2022 is likely to see a dramatic rise in personal bankruptcies and asset repossessions across the South East as inflation and interest rates begin to climb and consumers struggle to absorb rising levels of debt, a leading insolvency expert is warning.

The Bank of England’s new Chief Economist has warned that inflation is likely to reach between 4% to 5% during 2022 whilst the Office for Budget Responsibility is pointing towards interest rates reaching 3.5% by 2023. Mortgage lenders are beginning to increase mortgage rates with mortgage costs set to rise up to 15% by 2023.

More than 12,000 homes could be repossessed by June next year if the Bank of England follows through with a rise in interest rates according to Capital Economics. An estimated 2.2 million borrowers currently have “variable rate” mortgages whose repayments will change in response to a changing Bank rate. In the 1990s, interest rates reached 15% and around 350,000 homes were repossessed.

Stephen Grant, Partner, Accounts and Business Advisory Services for the South East and an expert in personal insolvency at Azets is warning that there are clear signs that households and individuals will be facing significant increases in the cost of living, and debt levels. Azets is an SME-focused international accounting, tax, audit, advisory and business services group with offices in London and across the South East of England.

He said: “Interest rates have been so low for so long that there is a generation of consumers inexperienced in managing a sudden rise in their overheads and costs. Interest rates tend to be the main mechanism by which the Bank of England controls inflationary pressures, and all the market commentary points to rising rates.

“Any increases will mean a significant jump in monthly costs, which will be on top of rising costs for normal household expenditure for items such as energy, fuel, food, clothing and lifestyle expenditure. Our concern is that a vast number of households are running very tight budgets and have accumulated considerable debt, leaving them with little room for manoeuvre.

“This also means that households will have less funds to make monthly payments towards loans and credit cards, historic HMRC debts, direct debits and other costs. The end of the £20 per week uplift on universal credit for some families will also add to the financial strain. They could also be under further pressure with payment holidays on loans and credit cards now finished and the courts open to action from creditors.”

Stephen Grant urged anyone concerned about their debt to tackle the problem as soon as possible by reviewing their finances and taking early advice.

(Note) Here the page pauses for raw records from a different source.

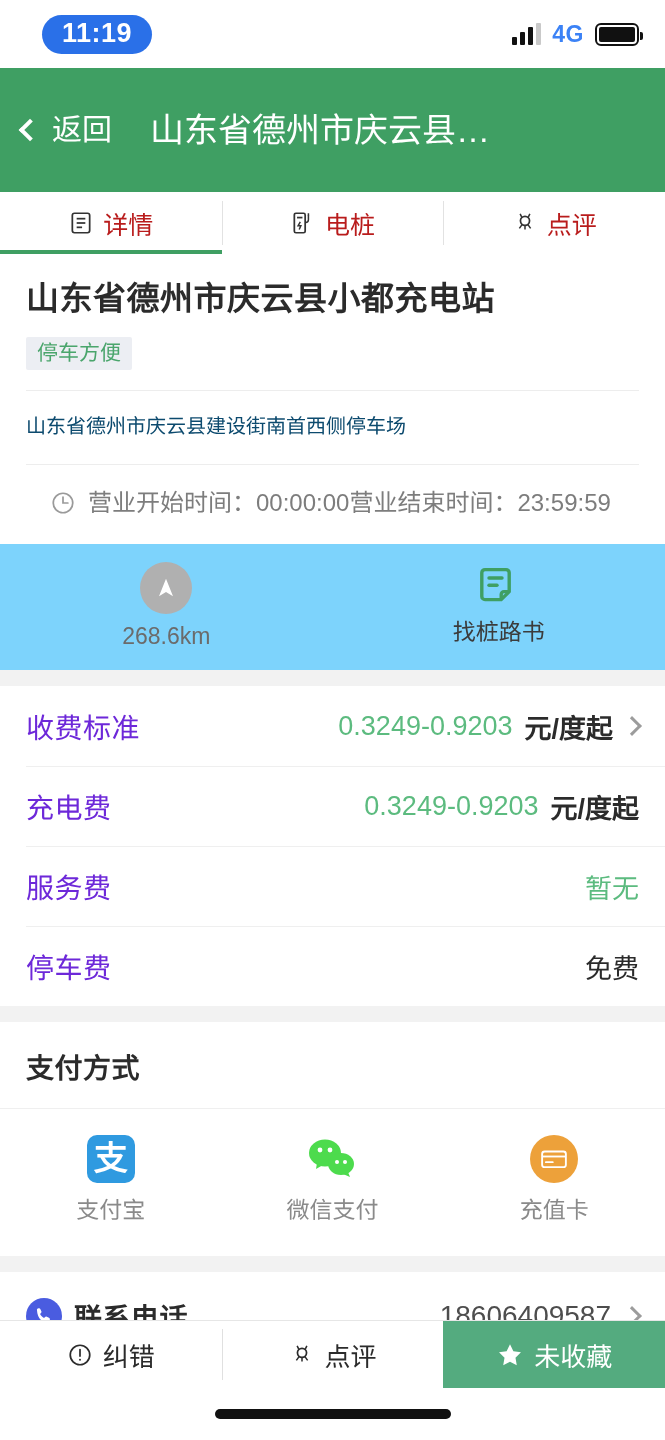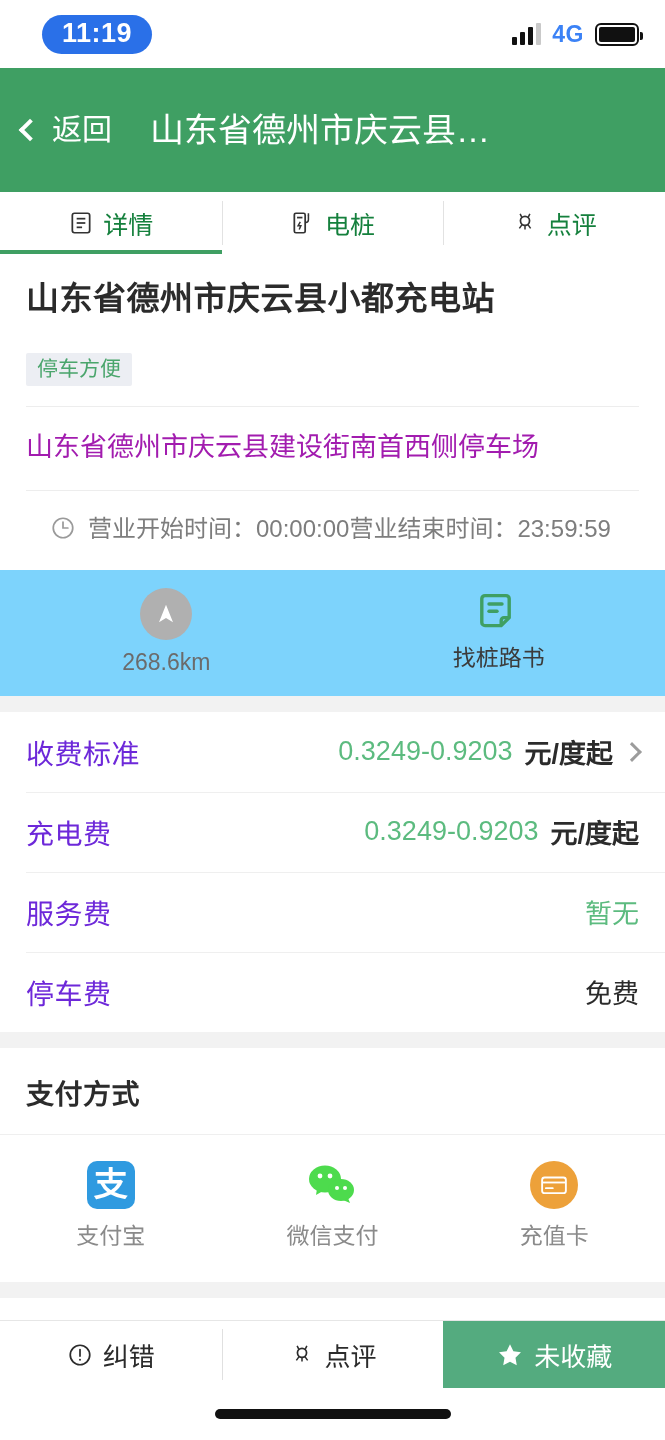--- a/index.html
+++ b/index.html
@@ -131,7 +131,7 @@
     justify-content: center;
     gap: 9px;
     font-size: 25px;
-    color: #15803d;
+    color: #b91c1c;
     position: relative;
     cursor: pointer;
   }

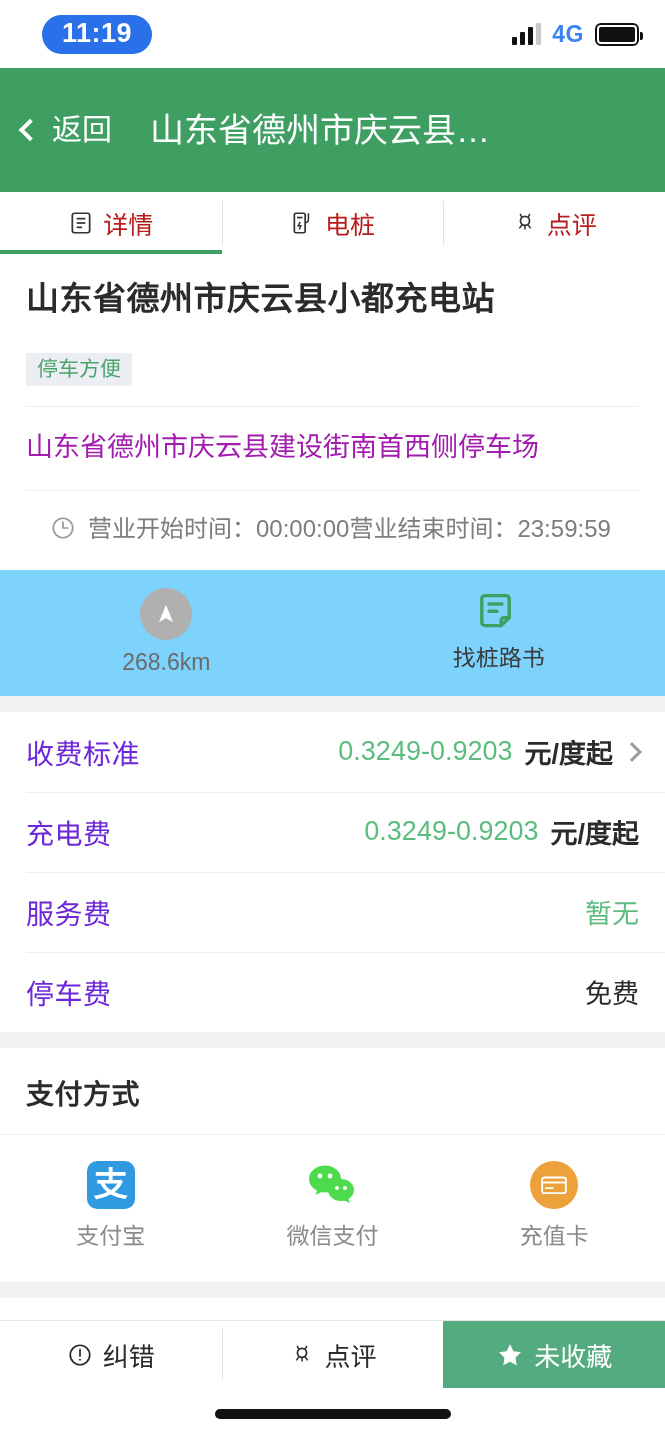--- a/index.html
+++ b/index.html
@@ -180,7 +180,6 @@
     padding: 5px 11px 7px;
     line-height: 1;
     border-radius: 2px;
-    margin-top: 16px;
   }
   .hairline { height: 1px; background: #ededed; margin: 0 26px; }
   .address-row {

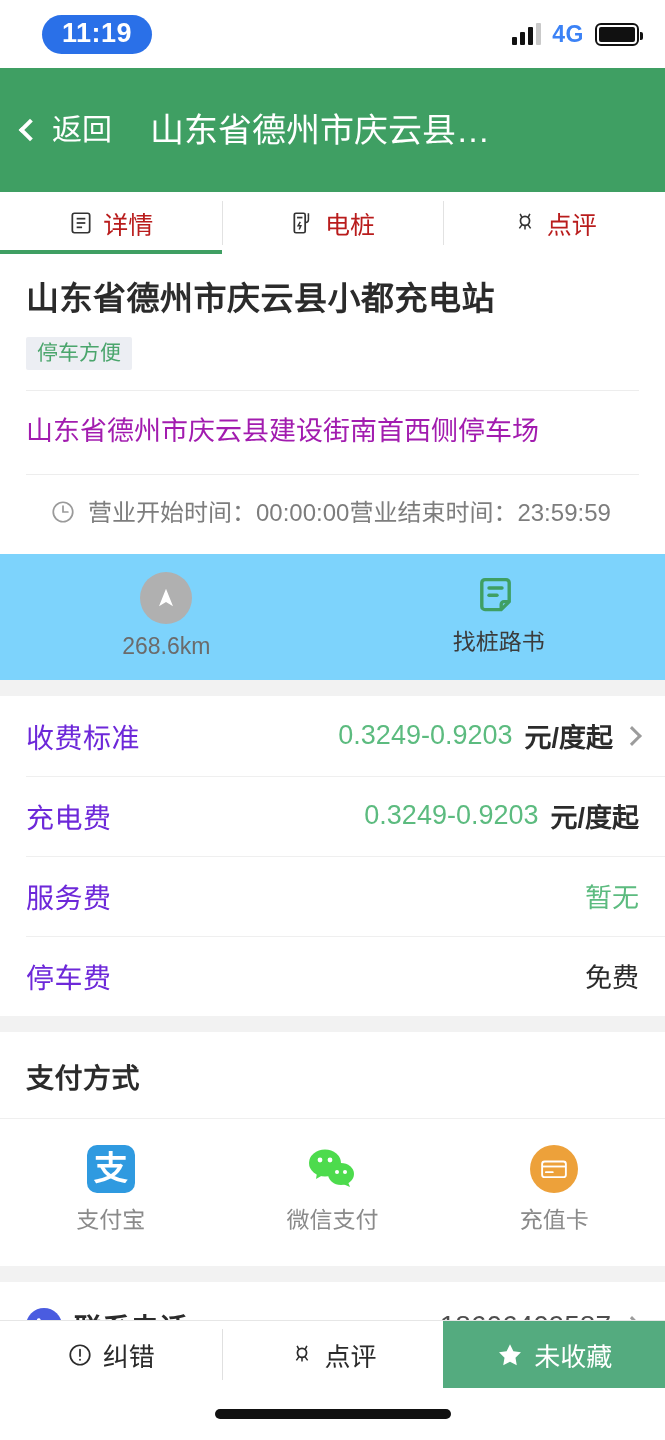--- a/index.html
+++ b/index.html
@@ -184,8 +184,8 @@
   .hairline { height: 1px; background: #ededed; margin: 0 26px; }
   .address-row {
     padding: 22px 26px 24px;
-    font-size: 27px;
-    color: #a21caf;
+    font-size: 20px;
+    color: #0c4a6e;
     line-height: 1.35;
   }
   .hours-row {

“There are a number of options available, including setting up Debt Relief Orders and Individual Voluntary Arrangements. The difference between 2021 and 1991 is that there is far more support in place for anyone facing financial problems and rising levels of debt. It is, however, important to take control of the problem quickly and therefore be in a position to access all the advice and support that is now available, ” he said.